Front-end code change data:
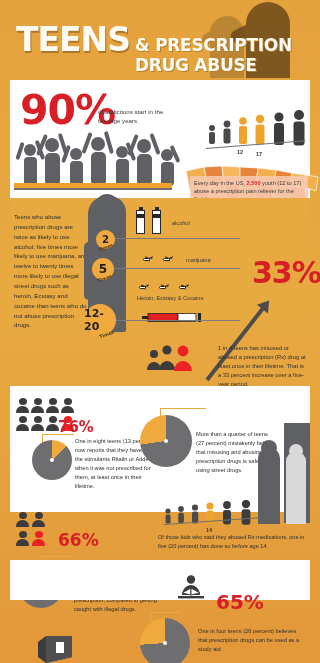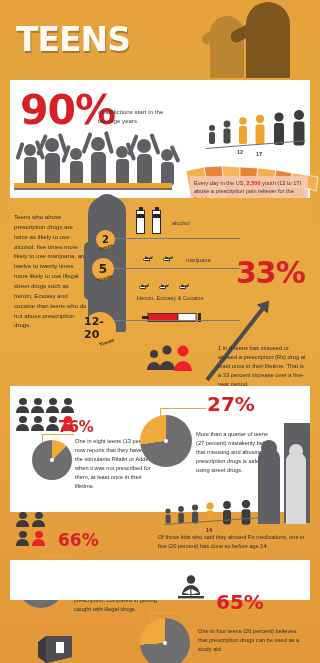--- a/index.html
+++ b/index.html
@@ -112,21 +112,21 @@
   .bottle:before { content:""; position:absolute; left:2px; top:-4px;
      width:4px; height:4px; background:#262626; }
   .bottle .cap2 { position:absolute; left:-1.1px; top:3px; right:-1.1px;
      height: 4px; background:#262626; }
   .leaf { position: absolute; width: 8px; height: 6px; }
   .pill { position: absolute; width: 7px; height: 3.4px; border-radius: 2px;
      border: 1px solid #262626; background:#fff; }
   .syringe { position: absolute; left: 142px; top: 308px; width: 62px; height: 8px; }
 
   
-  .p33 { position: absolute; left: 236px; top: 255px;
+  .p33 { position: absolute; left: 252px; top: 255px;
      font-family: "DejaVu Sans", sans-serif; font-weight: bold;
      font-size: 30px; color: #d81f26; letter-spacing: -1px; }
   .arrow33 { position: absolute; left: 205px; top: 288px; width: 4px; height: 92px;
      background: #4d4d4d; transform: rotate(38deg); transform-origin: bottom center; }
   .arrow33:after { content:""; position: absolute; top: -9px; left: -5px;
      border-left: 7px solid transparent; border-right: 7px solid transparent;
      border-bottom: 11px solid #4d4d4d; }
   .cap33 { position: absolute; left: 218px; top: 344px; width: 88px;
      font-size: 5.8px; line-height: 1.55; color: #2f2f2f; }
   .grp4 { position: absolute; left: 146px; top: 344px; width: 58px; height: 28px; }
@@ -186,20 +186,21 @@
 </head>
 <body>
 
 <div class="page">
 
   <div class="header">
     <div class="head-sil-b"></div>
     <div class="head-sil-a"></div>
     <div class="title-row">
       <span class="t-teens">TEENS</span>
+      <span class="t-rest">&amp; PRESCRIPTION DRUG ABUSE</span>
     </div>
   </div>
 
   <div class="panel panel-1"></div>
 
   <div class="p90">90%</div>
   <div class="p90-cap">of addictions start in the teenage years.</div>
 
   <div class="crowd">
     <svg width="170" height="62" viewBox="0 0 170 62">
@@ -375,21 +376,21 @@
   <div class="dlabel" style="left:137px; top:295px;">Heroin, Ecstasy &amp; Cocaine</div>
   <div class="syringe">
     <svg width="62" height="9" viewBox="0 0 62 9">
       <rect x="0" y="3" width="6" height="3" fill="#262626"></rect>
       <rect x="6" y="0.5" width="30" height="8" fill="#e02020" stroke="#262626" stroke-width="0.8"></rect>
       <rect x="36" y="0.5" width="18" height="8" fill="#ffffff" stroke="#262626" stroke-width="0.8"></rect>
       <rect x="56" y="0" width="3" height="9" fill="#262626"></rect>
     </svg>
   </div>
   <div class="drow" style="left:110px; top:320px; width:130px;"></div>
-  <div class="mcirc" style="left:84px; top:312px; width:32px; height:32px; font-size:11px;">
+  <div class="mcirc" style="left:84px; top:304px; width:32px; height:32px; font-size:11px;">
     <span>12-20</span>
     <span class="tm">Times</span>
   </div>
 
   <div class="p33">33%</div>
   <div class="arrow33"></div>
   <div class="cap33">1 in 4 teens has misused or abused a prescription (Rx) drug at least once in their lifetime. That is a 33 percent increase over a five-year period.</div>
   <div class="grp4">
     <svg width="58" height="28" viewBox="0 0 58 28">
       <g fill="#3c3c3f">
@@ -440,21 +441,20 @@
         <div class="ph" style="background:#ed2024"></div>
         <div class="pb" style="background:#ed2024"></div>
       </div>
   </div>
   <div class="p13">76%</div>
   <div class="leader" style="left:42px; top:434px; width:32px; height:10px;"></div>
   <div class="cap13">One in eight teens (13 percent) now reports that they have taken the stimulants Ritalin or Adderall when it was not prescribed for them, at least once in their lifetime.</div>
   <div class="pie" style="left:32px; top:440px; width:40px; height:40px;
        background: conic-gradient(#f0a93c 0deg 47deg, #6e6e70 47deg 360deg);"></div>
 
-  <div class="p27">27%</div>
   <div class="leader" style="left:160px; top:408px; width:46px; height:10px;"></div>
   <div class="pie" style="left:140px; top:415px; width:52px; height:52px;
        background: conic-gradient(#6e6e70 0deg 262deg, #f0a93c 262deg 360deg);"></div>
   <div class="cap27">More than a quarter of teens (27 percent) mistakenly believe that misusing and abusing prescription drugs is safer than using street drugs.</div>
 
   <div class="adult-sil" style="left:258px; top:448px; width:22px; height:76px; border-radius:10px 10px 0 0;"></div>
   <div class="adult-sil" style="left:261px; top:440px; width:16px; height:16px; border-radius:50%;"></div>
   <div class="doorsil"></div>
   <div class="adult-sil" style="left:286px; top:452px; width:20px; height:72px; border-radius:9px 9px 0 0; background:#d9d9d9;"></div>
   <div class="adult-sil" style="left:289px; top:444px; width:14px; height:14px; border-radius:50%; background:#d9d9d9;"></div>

ACTIVITY - Write out the data word for word, with every picture dropped.

SOLUTION TO THIS EXERCISE -
--- a/index.html
+++ b/index.html
@@ -112,21 +112,21 @@
   .bottle:before { content:""; position:absolute; left:2px; top:-4px;
      width:4px; height:4px; background:#262626; }
   .bottle .cap2 { position:absolute; left:-1.1px; top:3px; right:-1.1px;
      height: 4px; background:#262626; }
   .leaf { position: absolute; width: 8px; height: 6px; }
   .pill { position: absolute; width: 7px; height: 3.4px; border-radius: 2px;
      border: 1px solid #262626; background:#fff; }
   .syringe { position: absolute; left: 142px; top: 308px; width: 62px; height: 8px; }
 
   
-  .p33 { position: absolute; left: 236px; top: 255px;
+  .p33 { position: absolute; left: 252px; top: 255px;
      font-family: "DejaVu Sans", sans-serif; font-weight: bold;
      font-size: 30px; color: #d81f26; letter-spacing: -1px; }
   .arrow33 { position: absolute; left: 205px; top: 288px; width: 4px; height: 92px;
      background: #4d4d4d; transform: rotate(38deg); transform-origin: bottom center; }
   .arrow33:after { content:""; position: absolute; top: -9px; left: -5px;
      border-left: 7px solid transparent; border-right: 7px solid transparent;
      border-bottom: 11px solid #4d4d4d; }
   .cap33 { position: absolute; left: 218px; top: 344px; width: 88px;
      font-size: 5.8px; line-height: 1.55; color: #2f2f2f; }
   .grp4 { position: absolute; left: 146px; top: 344px; width: 58px; height: 28px; }
@@ -186,20 +186,21 @@
 </head>
 <body>
 
 <div class="page">
 
   <div class="header">
     <div class="head-sil-b"></div>
     <div class="head-sil-a"></div>
     <div class="title-row">
       <span class="t-teens">TEENS</span>
+      <span class="t-rest">&amp; PRESCRIPTION DRUG ABUSE</span>
     </div>
   </div>
 
   <div class="panel panel-1"></div>
 
   <div class="p90">90%</div>
   <div class="p90-cap">of addictions start in the teenage years.</div>
 
   <div class="crowd">
     <svg width="170" height="62" viewBox="0 0 170 62">
@@ -375,21 +376,21 @@
   <div class="dlabel" style="left:137px; top:295px;">Heroin, Ecstasy &amp; Cocaine</div>
   <div class="syringe">
     <svg width="62" height="9" viewBox="0 0 62 9">
       <rect x="0" y="3" width="6" height="3" fill="#262626"></rect>
       <rect x="6" y="0.5" width="30" height="8" fill="#e02020" stroke="#262626" stroke-width="0.8"></rect>
       <rect x="36" y="0.5" width="18" height="8" fill="#ffffff" stroke="#262626" stroke-width="0.8"></rect>
       <rect x="56" y="0" width="3" height="9" fill="#262626"></rect>
     </svg>
   </div>
   <div class="drow" style="left:110px; top:320px; width:130px;"></div>
-  <div class="mcirc" style="left:84px; top:312px; width:32px; height:32px; font-size:11px;">
+  <div class="mcirc" style="left:84px; top:304px; width:32px; height:32px; font-size:11px;">
     <span>12-20</span>
     <span class="tm">Times</span>
   </div>
 
   <div class="p33">33%</div>
   <div class="arrow33"></div>
   <div class="cap33">1 in 4 teens has misused or abused a prescription (Rx) drug at least once in their lifetime. That is a 33 percent increase over a five-year period.</div>
   <div class="grp4">
     <svg width="58" height="28" viewBox="0 0 58 28">
       <g fill="#3c3c3f">
@@ -440,21 +441,20 @@
         <div class="ph" style="background:#ed2024"></div>
         <div class="pb" style="background:#ed2024"></div>
       </div>
   </div>
   <div class="p13">76%</div>
   <div class="leader" style="left:42px; top:434px; width:32px; height:10px;"></div>
   <div class="cap13">One in eight teens (13 percent) now reports that they have taken the stimulants Ritalin or Adderall when it was not prescribed for them, at least once in their lifetime.</div>
   <div class="pie" style="left:32px; top:440px; width:40px; height:40px;
        background: conic-gradient(#f0a93c 0deg 47deg, #6e6e70 47deg 360deg);"></div>
 
-  <div class="p27">27%</div>
   <div class="leader" style="left:160px; top:408px; width:46px; height:10px;"></div>
   <div class="pie" style="left:140px; top:415px; width:52px; height:52px;
        background: conic-gradient(#6e6e70 0deg 262deg, #f0a93c 262deg 360deg);"></div>
   <div class="cap27">More than a quarter of teens (27 percent) mistakenly believe that misusing and abusing prescription drugs is safer than using street drugs.</div>
 
   <div class="adult-sil" style="left:258px; top:448px; width:22px; height:76px; border-radius:10px 10px 0 0;"></div>
   <div class="adult-sil" style="left:261px; top:440px; width:16px; height:16px; border-radius:50%;"></div>
   <div class="doorsil"></div>
   <div class="adult-sil" style="left:286px; top:452px; width:20px; height:72px; border-radius:9px 9px 0 0; background:#d9d9d9;"></div>
   <div class="adult-sil" style="left:289px; top:444px; width:14px; height:14px; border-radius:50%; background:#d9d9d9;"></div>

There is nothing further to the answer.